# Carnot Engine Question

1. Oct 7, 2013

### 1question

1. The problem statement, all variables and given/known data

A Carnot heat engine absorbs heat form a high-temp reservoir at 1200K and concerts some of it into useful work and rejects the rest to a low-temp reservoir at 400K. A) What is the efficiency of the engine? b) If the engine absorbs 2400J per cycle from the high-temp reservoir at 1200K, what is the amount of work done, and how much heat is rejected to the low-temp reservoir at 400K?

2. Relevant equations

A) e = (T2-T1)/T2
ΔU=Q-W

3. The attempt at a solution

For part a, I got (1200-400)/1200= 0.6666...

For part b, my logic is that Total energy = work + heat rejected, based on ΔU formula above.
Therefore, work done should be 2400J*0.66 = 1600 J and heat rejected should be the rest, aka 2400*0.33 = 800J.
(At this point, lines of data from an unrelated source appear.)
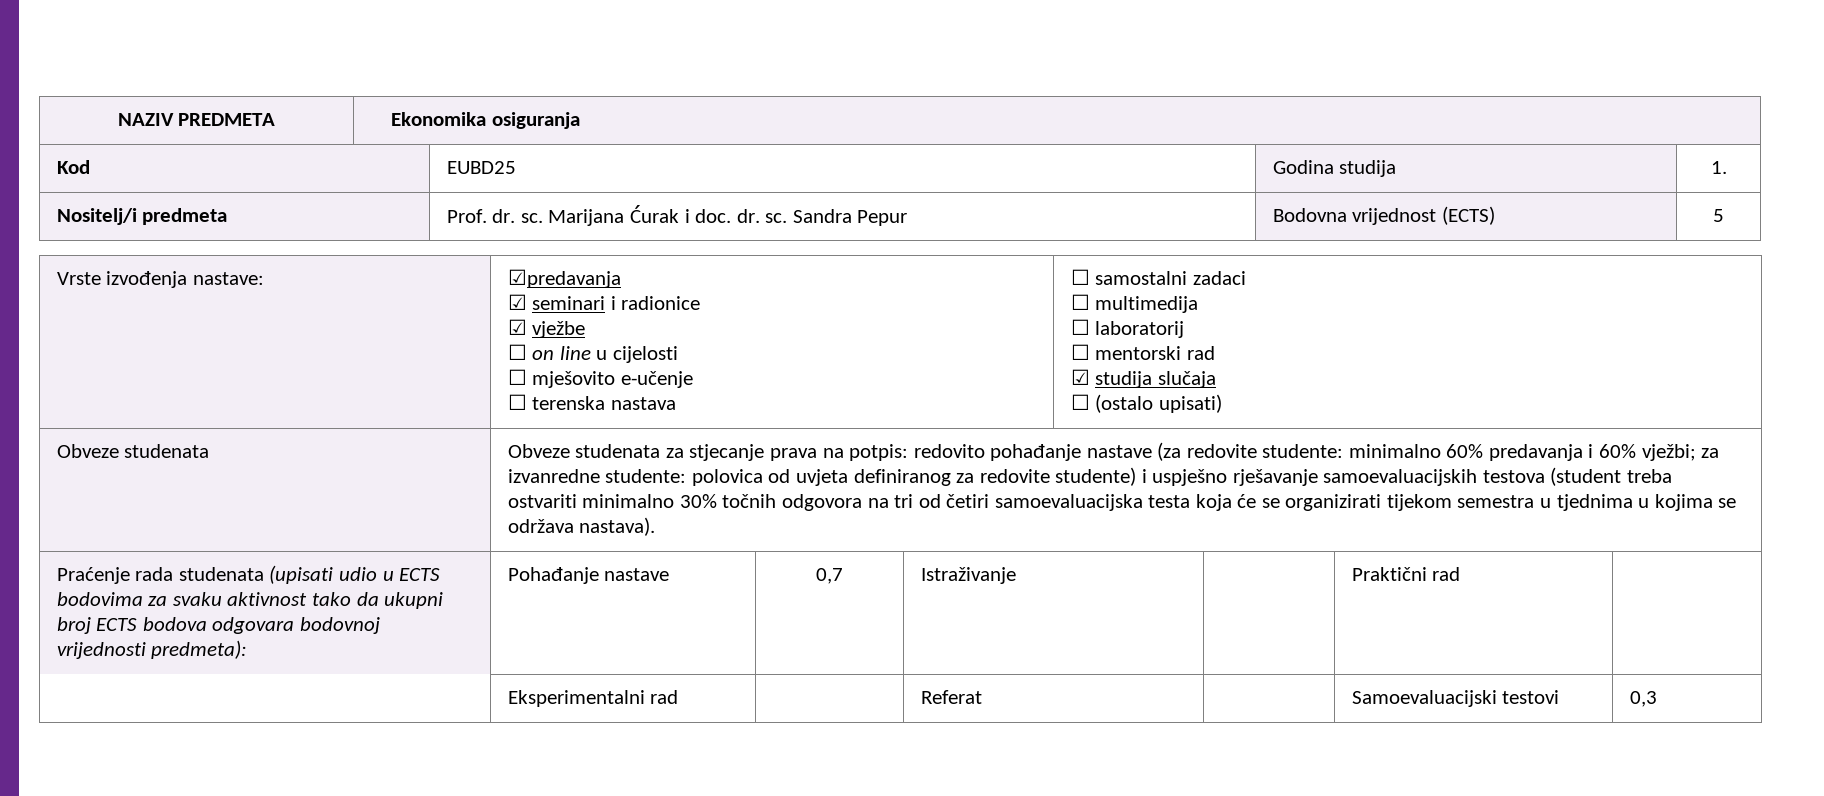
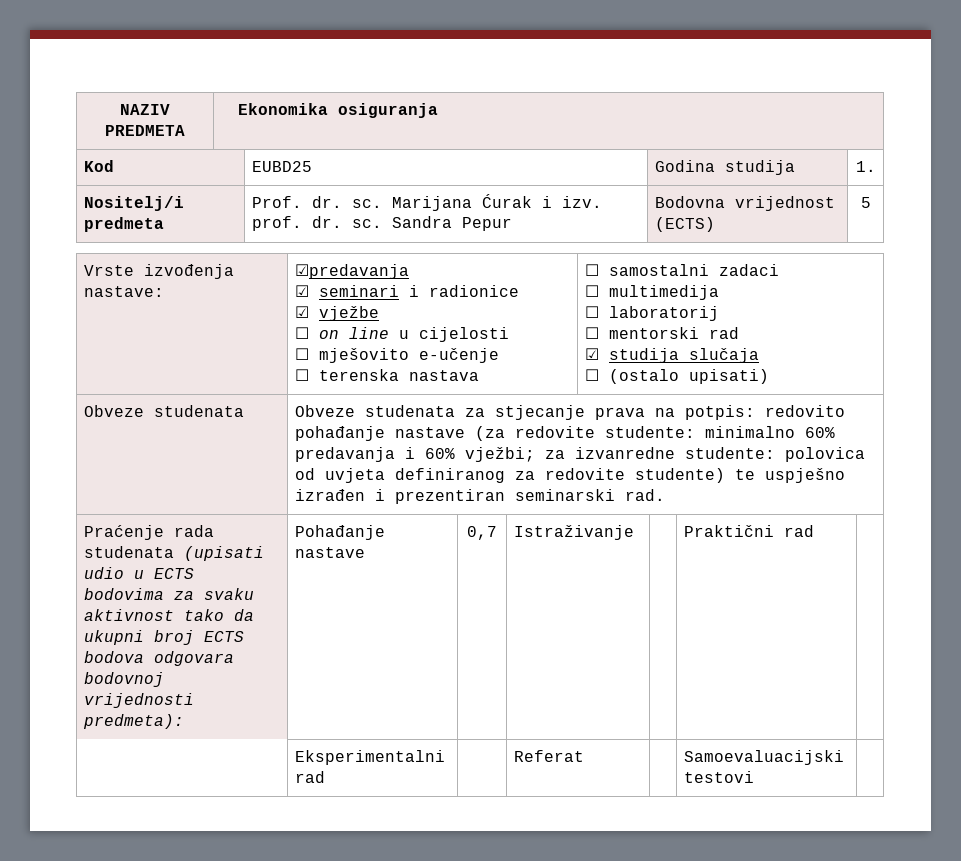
- Nositelj/i predmeta | Prof. dr. sc. Marijana Ćurak i doc. dr. sc. Sandra Pepur | Bodovna vrijednost (ECTS) | 5
+ Nositelj/i predmeta | Prof. dr. sc. Marijana Ćurak i izv. prof. dr. sc. Sandra Pepur | Bodovna vrijednost (ECTS) | 5
- Obveze studenata za stjecanje prava na potpis: redovito pohađanje nastave (za redovite studente: minimalno 60% predavanja i 60% vježbi; za izvanredne studente: polovica od uvjeta definiranog za redovite studente) i uspješno rješavanje samoevaluacijskih testova (student treba ostvariti minimalno 30% točnih odgovora na tri od četiri samoevaluacijska testa koja će se organizirati tijekom semestra u tjednima u kojima se održava nastava).
+ Obveze studenata za stjecanje prava na potpis: redovito pohađanje nastave (za redovite studente: minimalno 60% predavanja i 60% vježbi; za izvanredne studente: polovica od uvjeta definiranog za redovite studente) te uspješno izrađen i prezentiran seminarski rad.
- | Eksperimentalni rad | | Referat | | Samoevaluacijski testovi | 0,3
+ | Eksperimentalni rad | | Referat | | Samoevaluacijski testovi |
These answers seems to easy, especially for part b. Am I doing something wrong?

2. Oct 7, 2013

### Abhilash H N

Everything is fine, nothing to worry.....
Regards

3. Oct 7, 2013

### Simon Bridge

Well done. Sometimes physics is easy - with that reasoning it sounds like you have understood the material.

4. Oct 7, 2013

### 1question

Thanks for the confirmation.